What Lies Beneath: Katrina, Race, and the State of the Nation

Amazon.com Price: $14.00 (as of 06/05/2019 13:38 PST- Details)

Description


In August 2005, thousands of New Orleans residents—overwhelmingly poor, in large part people of color, the majority black—were left to face one of the crucial worst “natural” disasters in US history on their very own. They were left to die in prisons, in nursing homes, and in the street. Survivors were criminalized as “looters” for struggling to obtain food, water, diapers, medicine, and other essentials of life that no person else could or would provide. As Katrina’s waters receded and the body count soared, an ugly truth (re)surfaced: The lives of those who find themselves poor, who’re vulnerable, and who don’t seem to be white don’t seem to be valued by america government.
 
While commentators around the political spectrum, celebrities, and other observers expressed outrage that america government would let this happen to Americans—even “those Americans”—millions outside of New Orleans live without adequate health insurance; clean air and water; decent education, housing, nutrition, health care, and work; and freedom from police brutality and state repression.
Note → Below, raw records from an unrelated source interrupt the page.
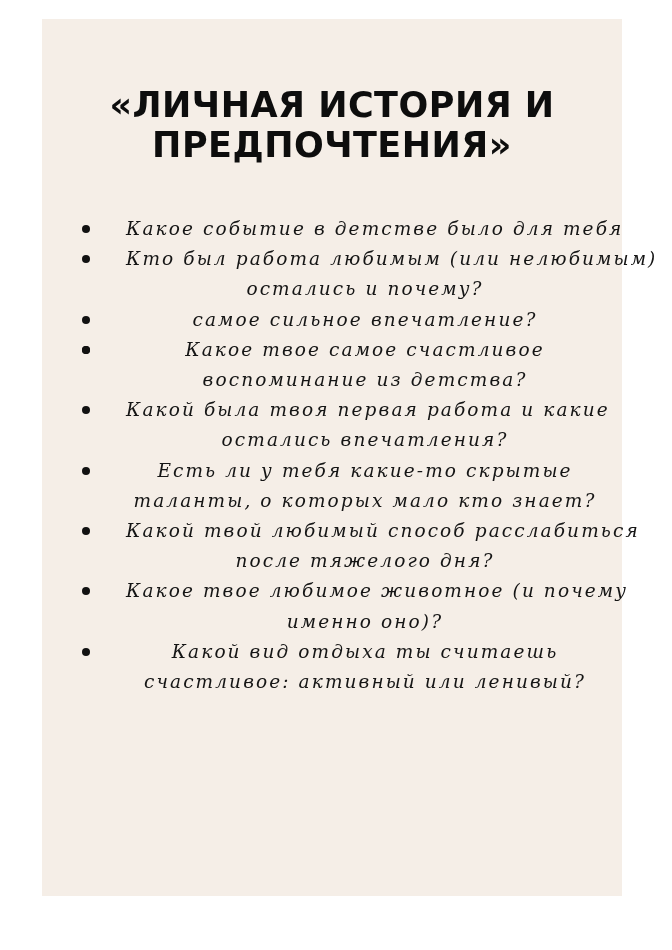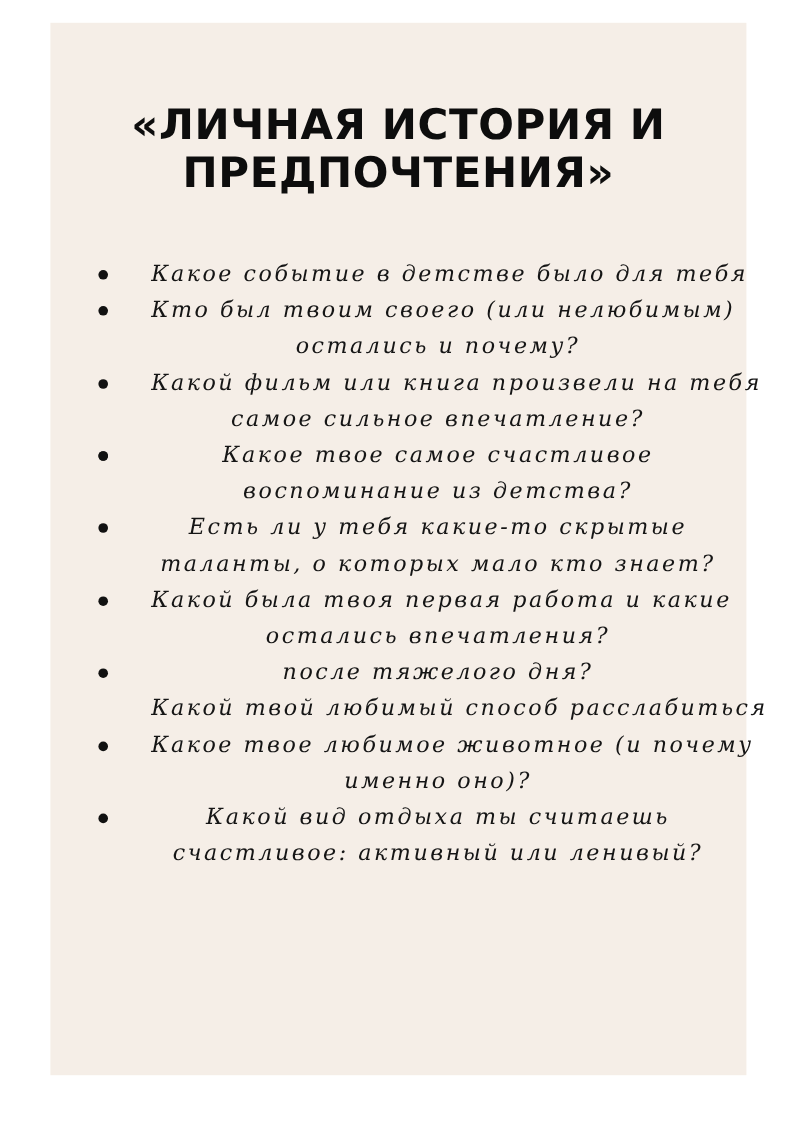--- a/index.html
+++ b/index.html
@@ -52,50 +52,49 @@
     <span>ПРЕДПОЧТЕНИЯ»</span>
   </h1>
 
   <ul class="list">
     <li class="item">
       <span class="bullet"></span>
       <span class="line">Какое событие в детстве было для тебя</span>
     </li>
     <li class="item">
       <span class="bullet"></span>
-      <span class="line">Кто был твоим своего (или нелюбимым)</span>
+      <span class="line">Кто был работа любимым (или нелюбимым)</span>
       <span class="line">остались и почему?</span>
     </li>
     <li class="item">
       <span class="bullet"></span>
-      <span class="line">Какой фильм или книга произвели на тебя</span>
       <span class="line">самое сильное впечатление?</span>
     </li>
     <li class="item">
       <span class="bullet"></span>
     </li>
     <li class="item">
       <span class="bullet"></span>
       <span class="line">Какое твое самое счастливое</span>
       <span class="line">воспоминание из детства?</span>
     </li>
     <li class="item">
       <span class="bullet"></span>
+      <span class="line">Какой была твоя первая работа и какие</span>
+      <span class="line">остались впечатления?</span>
+    </li>
+    <li class="item">
+      <span class="bullet"></span>
       <span class="line">Есть ли у тебя какие-то скрытые</span>
       <span class="line">таланты, о которых мало кто знает?</span>
     </li>
     <li class="item">
       <span class="bullet"></span>
-      <span class="line">Какой была твоя первая работа и какие</span>
-      <span class="line">остались впечатления?</span>
-    </li>
-    <li class="item">
-      <span class="bullet"></span>
+      <span class="line">Какой твой любимый способ расслабиться</span>
       <span class="line">после тяжелого дня?</span>
-      <span class="line">Какой твой любимый способ расслабиться</span>
     </li>
     <li class="item">
       <span class="bullet"></span>
       <span class="line">Какое твое любимое животное (и почему</span>
       <span class="line">именно оно)?</span>
     </li>
     <li class="item">
       <span class="bullet"></span>
       <span class="line">Какой вид отдыха ты считаешь</span>
       <span class="line">счастливое: активный или ленивый?</span>

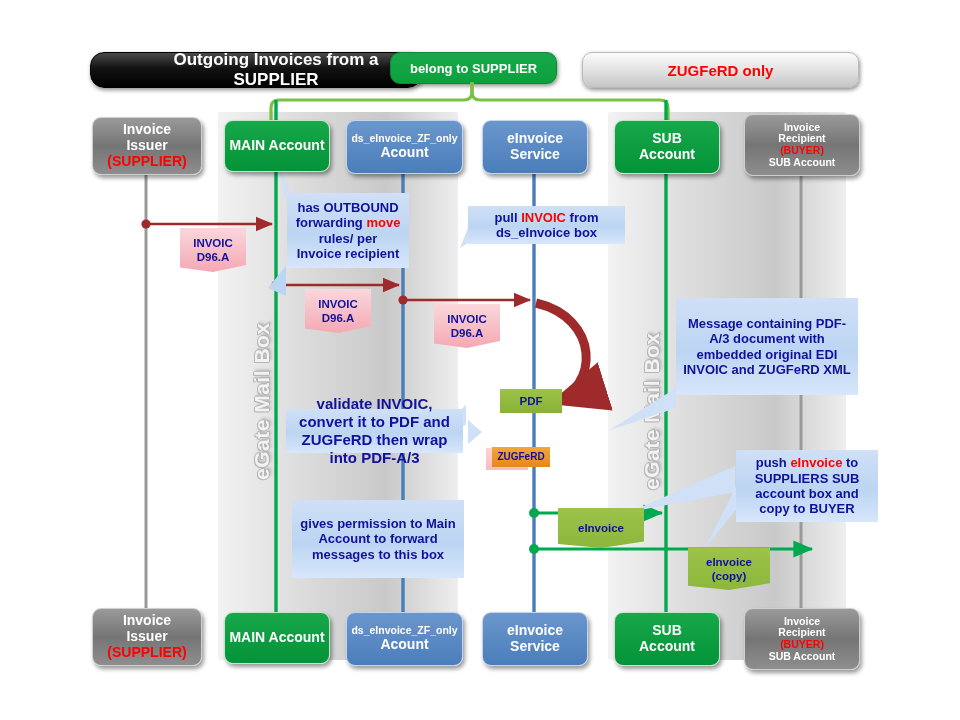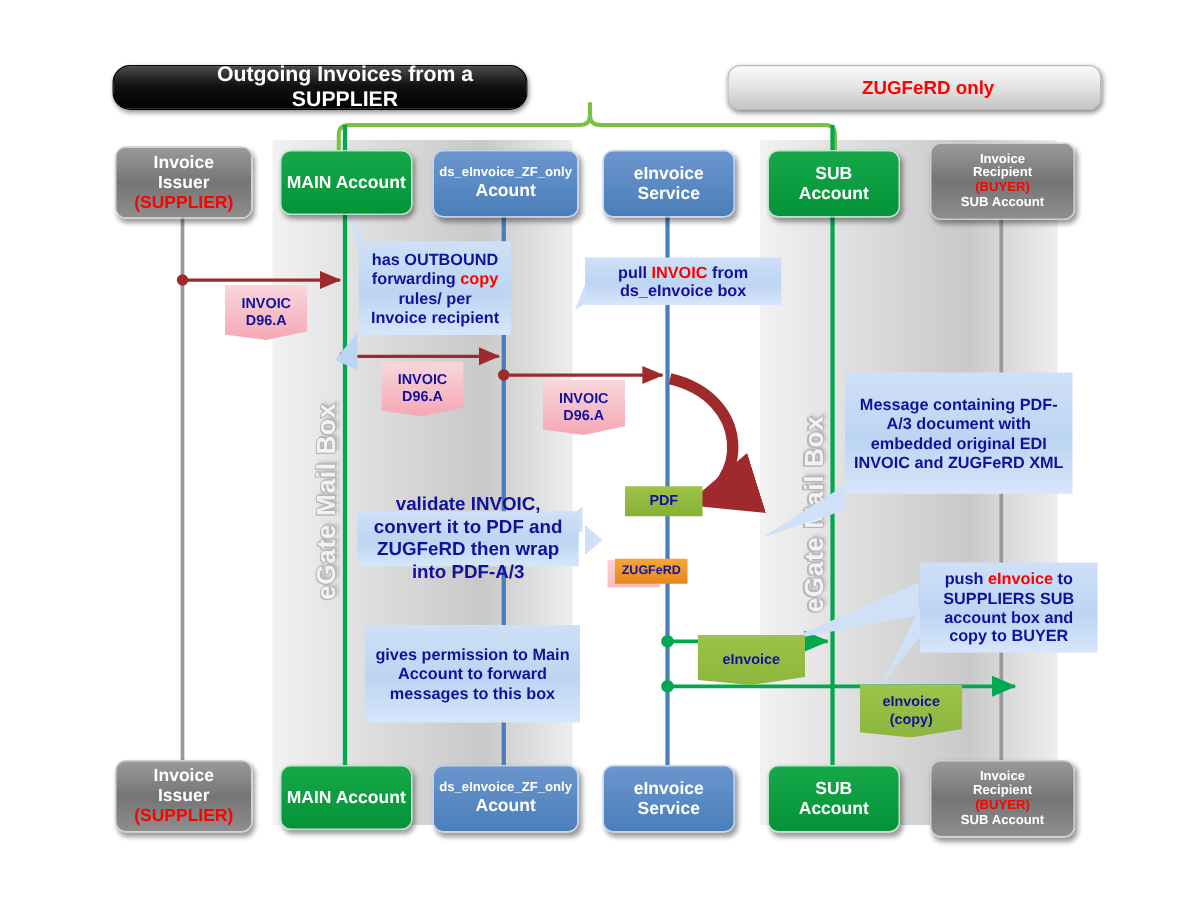--- a/index.html
+++ b/index.html
@@ -46,21 +46,21 @@
   .pill-black{
     background:linear-gradient(to bottom,#4a4a4a 0%,#121212 45%,#000 100%);
     color:#ffffff;font-size:17px;border:1px solid #000;
   }
   .pill-green{
     background:linear-gradient(to bottom,#19a849 0%,#0aa03d 100%);
     color:#ffffff;font-size:13px;border:1px solid #0b8a36;border-radius:10px;
   }
   .pill-gray{
     background:linear-gradient(to bottom,#fbfbfb 0%,#e3e3e3 50%,#c5c5c5 100%);
-    color:#ff0000;font-size:15px;border:1px solid #b9b9b9;border-radius:10px;padding-left:22px;
+    color:#ff0000;font-size:15px;border:1px solid #b9b9b9;border-radius:10px;
   }
 
   
   .node{
     position:absolute;
     display:flex;flex-direction:column;align-items:center;justify-content:center;
     text-align:center;border-radius:9px;
     color:#ffffff;font-weight:bold;
     box-shadow:2px 3px 4px rgba(0,0,0,.4);
     line-height:1.12;
@@ -116,20 +116,21 @@
 
 <div id="stage">
 
   <div class="lane" style="left:218px;top:112px;width:240px;height:548px;"></div>
   <div class="lane" style="left:608px;top:112px;width:238px;height:548px;"></div>
 
   <div class="lane-label" style="left:250px;top:480px;">eGate Mail Box</div>
   <div class="lane-label" style="left:640px;top:490px;">eGate Mail Box</div>
 
   <div class="pill pill-black" style="left:90px;top:52px;width:290px;height:34px;padding-left:40px;">Outgoing Invoices from a SUPPLIER</div>
+  <div class="pill pill-green" style="left:390px;top:52px;width:165px;height:30px;">belong to SUPPLIER</div>
   <div class="pill pill-gray" style="left:582px;top:52px;width:275px;height:34px;">ZUGFeRD only</div>
 
   <svg class="over" viewBox="0 0 960 720">
 
     <path d="M472 82 L472 92 Q472 100 464 100 L279 100 Q271 100 271 108 L271 120" fill="none" stroke="#7ac142" stroke-width="3.2"></path>
     <path d="M472 82 L472 92 Q472 100 480 100 L660 100 Q668 100 668 108 L668 120" fill="none" stroke="#7ac142" stroke-width="3.2"></path>
 
     <line x1="146" y1="173" x2="146" y2="608" stroke="#999999" stroke-width="3"></line>
     <line x1="276" y1="100" x2="276" y2="612" stroke="#00a94f" stroke-width="3.4"></line>
     <line x1="403" y1="173" x2="403" y2="612" stroke="#4a7ebb" stroke-width="3.4"></line>
@@ -232,21 +233,21 @@
   <div class="node node-gray" style="left:744px;top:608px;width:114px;height:60px;">
     <span class="sm">Invoice</span>
     <span class="sm">Recipient</span>
     <span class="sm buyer">(BUYER)</span>
     <span class="sm">SUB Account</span>
   </div>
 
   <div class="note" style="left:287px;top:193px;width:122px;height:75px;">
     <span>
       <span>has OUTBOUND</span><br>
-      <span>forwarding </span><span class="red">copy</span><br>
+      <span>forwarding </span><span class="red">move</span><br>
       <span>rules/ per</span><br>
       <span>Invoice recipient</span>
     </span>
   </div>
 
   <div class="note" style="left:468px;top:206px;width:157px;height:38px;">
     <span>
       <span>pull </span><span class="red">INVOIC</span><span> from</span><br>
       <span>ds_eInvoice box</span>
     </span>

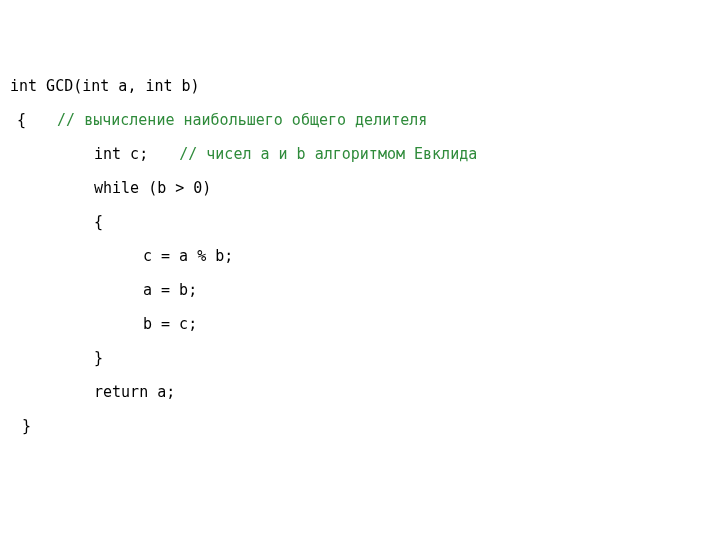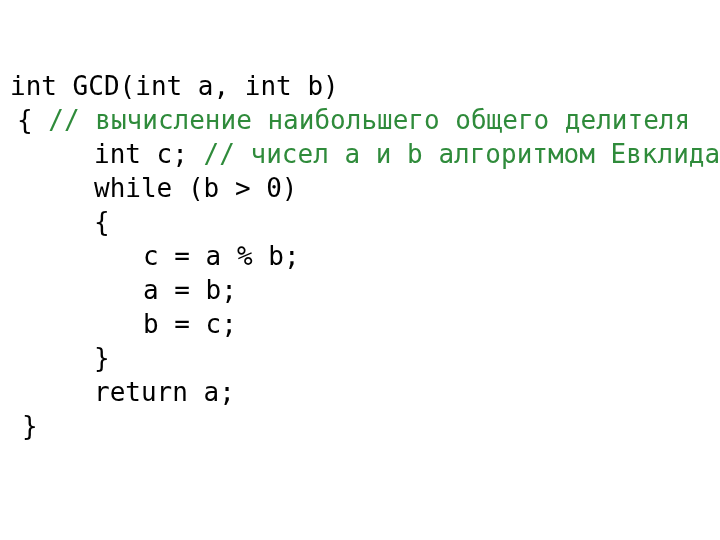--- a/index.html
+++ b/index.html
@@ -22,35 +22,36 @@
   }
   #code-block {
     position: absolute;
     left: 0;
     top: 56px;
     width: 720px;
   }
   .code-line {
     height: 34px;
     line-height: 34px;
-    font-size: 26px;
+    font-size: 15px;
     letter-spacing: 0px;
     white-space: pre;
     color: #000000;
     font-family: "DejaVu Sans Mono", monospace;
   }
   .seg {
     white-space: pre;
     font-family: "DejaVu Sans Mono", monospace;
   }
   .seg-code {
     color: #000000;
   }
   .seg-comment {
     color: #2f8b3b;
+    margin-left: 22px;
   }
 </style>
 </head>
 <body style="background: rgb(255, 255, 255);">
 
 <div id="slide" style="background: rgb(255, 255, 255);">
   <pre id="code-block"><div class="code-line" style="padding-left: 10px;"><span class="seg seg-code" style="color: rgb(0, 0, 0);">int GCD(int a, int b)</span></div><div class="code-line" style="padding-left: 17px;"><span class="seg seg-code" style="color: rgb(0, 0, 0);">{ </span><span class="seg seg-comment" style="color: rgb(47, 139, 59);">// вычисление наибольшего общего делителя</span></div><div class="code-line" style="padding-left: 94px;"><span class="seg seg-code" style="color: rgb(0, 0, 0);">int c; </span><span class="seg seg-comment" style="color: rgb(47, 139, 59);">// чисел a и b алгоритмом Евклида</span></div><div class="code-line" style="padding-left: 94px;"><span class="seg seg-code" style="color: rgb(0, 0, 0);">while (b &gt; 0)</span></div><div class="code-line" style="padding-left: 94px;"><span class="seg seg-code" style="color: rgb(0, 0, 0);">{</span></div><div class="code-line" style="padding-left: 143px;"><span class="seg seg-code" style="color: rgb(0, 0, 0);">c = a % b;</span></div><div class="code-line" style="padding-left: 143px;"><span class="seg seg-code" style="color: rgb(0, 0, 0);">a = b;</span></div><div class="code-line" style="padding-left: 143px;"><span class="seg seg-code" style="color: rgb(0, 0, 0);">b = c;</span></div><div class="code-line" style="padding-left: 94px;"><span class="seg seg-code" style="color: rgb(0, 0, 0);">}</span></div><div class="code-line" style="padding-left: 94px;"><span class="seg seg-code" style="color: rgb(0, 0, 0);">return a;</span></div><div class="code-line" style="padding-left: 22px;"><span class="seg seg-code" style="color: rgb(0, 0, 0);">}</span></div></pre>
 </div>
 
 </body></html>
And thousands are deported, displaced, and dying in prisons and illegal wars from coast to coast, gulf to gulf.
 
Short and accessible, this anthology, featuring such voices as Vandana Shiva, Glen Ford, Jordan Flaherty, and Robert Bullard, takes readers beyond the Superdome. It explores the complexity of this turning point in US history as representative of the nation’s direction and priorities.